Banyak orang yang mengatakan bahwa alam Bali, Solo, Jogja dan banyak tempat lainnya di Indonesia, menampilkan suatu ”rasa” yang berbeda; sesuatu yang menimbulkan rasa aman, at home, atau sesuatu hal yang menciptakan rasa nyaman.
Bali disebut juga sebagai Pulau Dewata dengan kebudayaan yang begitu kuat dalam harmonisme di tengah keindahan alamnya. Solo dikenal sebagai Kota Batik yang kental dengan tradisi kuliner dengan cita rasa luar biasa.
Menunya beraneka ragam, dengan sajian yang berbeda setiap jamnya. Pagi bisa ditampilkan aneka Soto, siang disajikan Tengkleng, malam disuguhkan Nasi Liwet. Belum lagi aneka masakan berbasis ayam, sayur-sayuran, dan begitu banyak menu tradisional lainnya. Ada juga “gudeg cakar” yang baru buka pada jam 1 pagi dini hari.

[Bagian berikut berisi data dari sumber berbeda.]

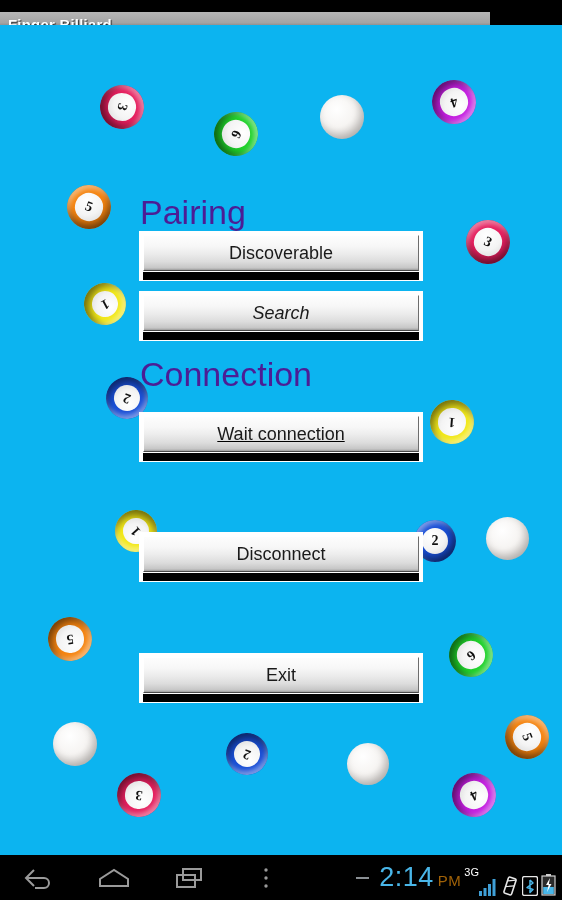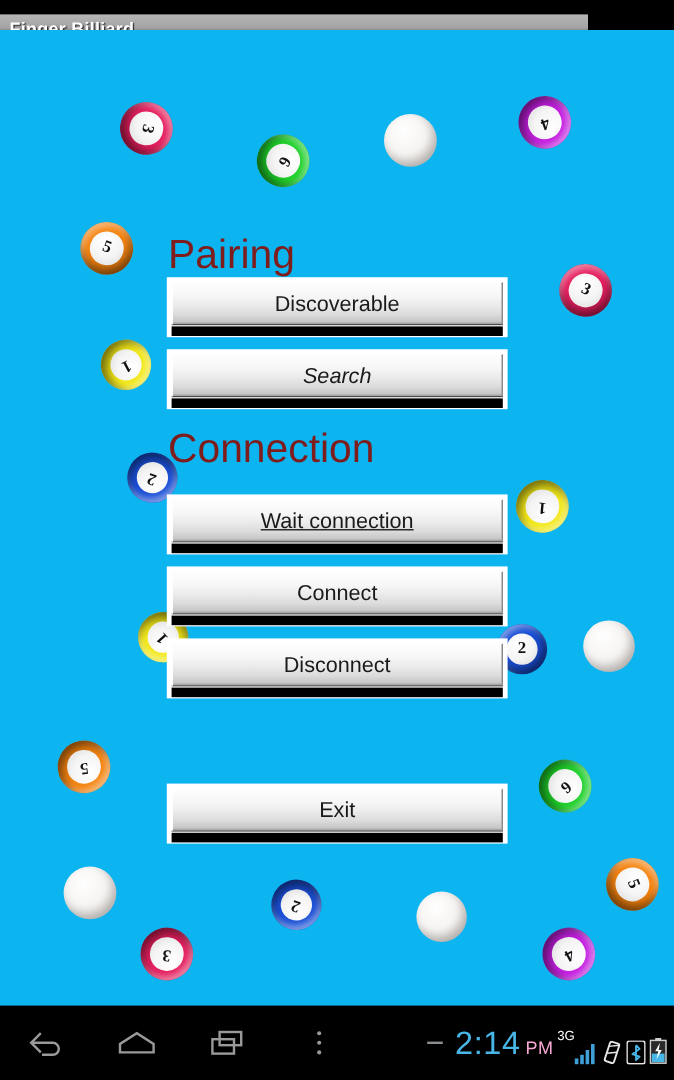"Pairing" .section-heading { color: #7f1d1d -> #4c1d95 }
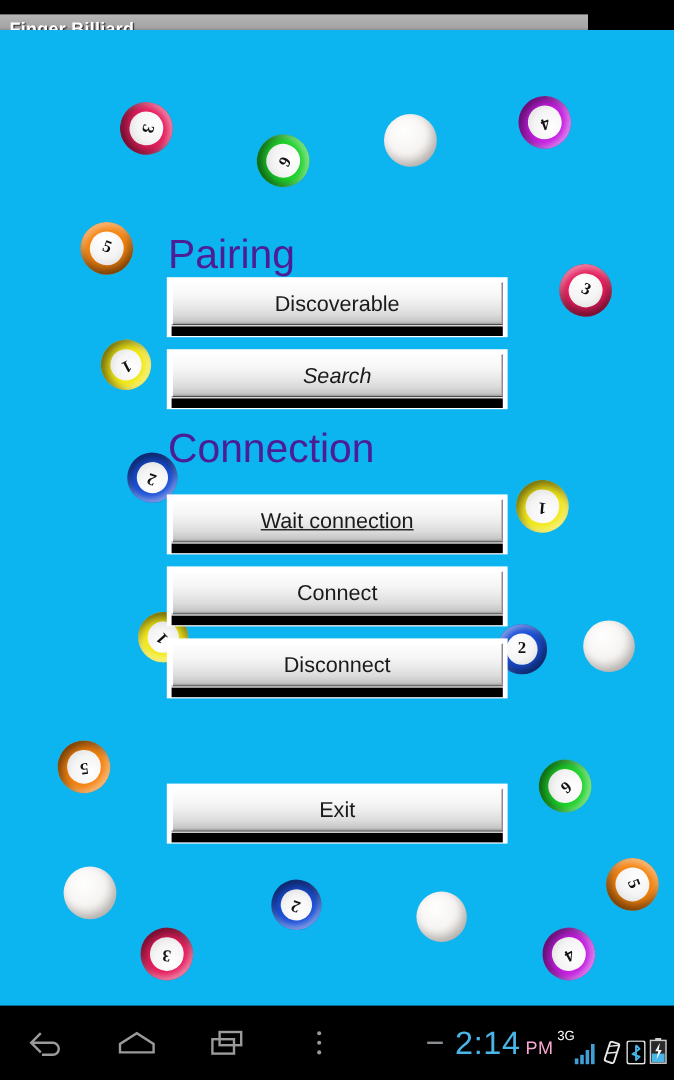"Connect" div.game-button { html: <div> <div>Connect</div> </div> -> none }
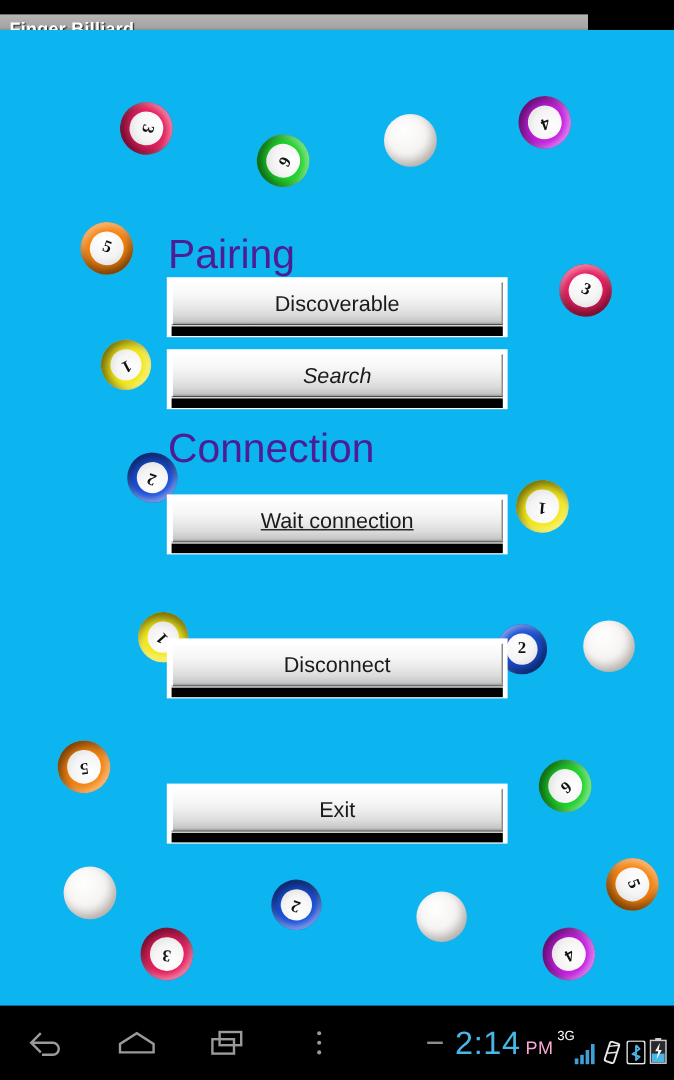"2:14" #nav-bar { height: 62px -> 45px }
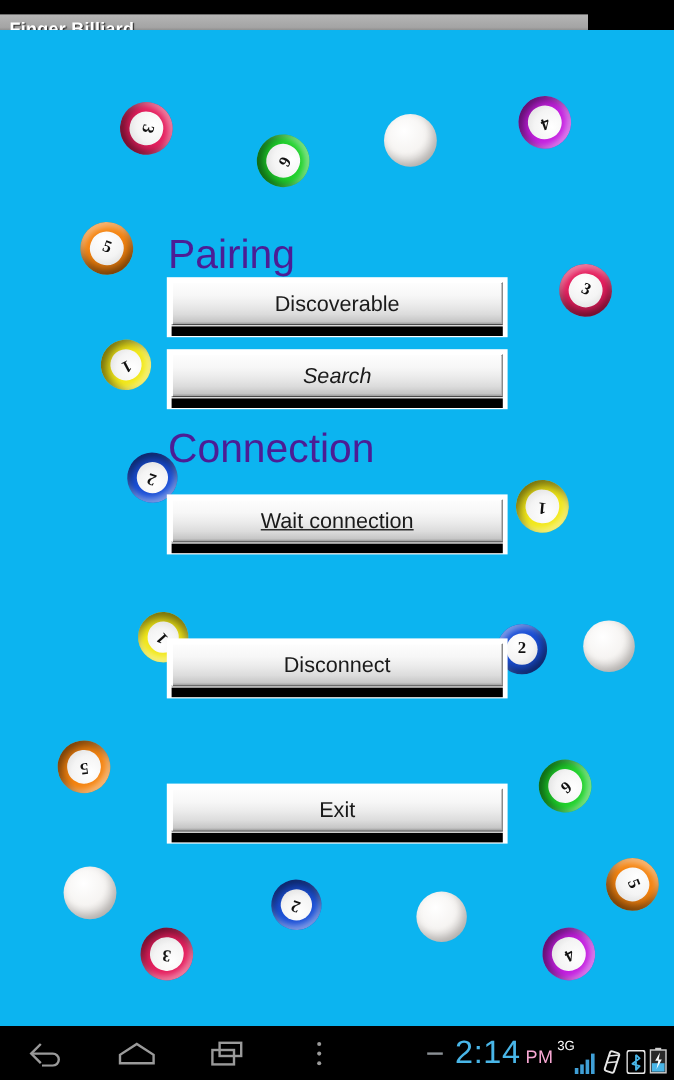"PM" #clock .ampm { color: #f9a8d4 -> #a16207 }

Ragam wisata kuliner tersebut melengkapi identitas Solo dalam gambaran the city that never sleeps. Yogyakarta dengan “Suasana Jogja” sebagaimana digambarkan oleh Katon Bagaskara juga mencerminkan titik temu rasa.
Jiwa rasa dalam suasana di Jogja mampu menginspirasi lagu mendalam penuh kesan hingga setiap orang yang pernah tinggal di Jogja merasa terwakili ”rasa”nya dengan gambaran memori “Suasana Jogja” sebagaimana terdapat dalam lirik lagu Yogyakarta.
Pertanyaannya, apa yang membedakan ketiga tempat tersebut dengan wilayah Indonesia lainnya? Di wilayah tersebut kultur, falsafah, sistem nilai, hingga tradisi masyarakatnya saling beresonansi, membuat alam ikut berbicara. Suasananya yang khas.
Hasilnya ciri-ciri kebudayaan yang begitu menonjol. Kebudayaan menyajikan sistem nilai, tradisi, yang ikut memengaruhi perilaku masyarakatnya dalam keteraturan bersama (shared value).
Mereka yang hadir di daerah tersebut ikut meluruh, hingga cara berpikir, berbicara dan berperilaku dipengaruhi oleh magnet kultural. Tanpa terasa proses inkulturasi dan akulturasi berjalan secara natural, saling melengkapi.
Pencermatan lebih lanjut atas apa yang terjadi di Solo dan Jogja, seluruh sistem kultural langsung atau tidak langsung dipengaruhi oleh sikap hidup “Memayu Hayuning Bawana”, atau filosofi memperindah keindahan dunia. Sikap ini menjadikan manusia sebagai satu kesatuan dengan alam, baik alam besar (Jagad Gedhe), maupun alam kecil (Jagad Cilik).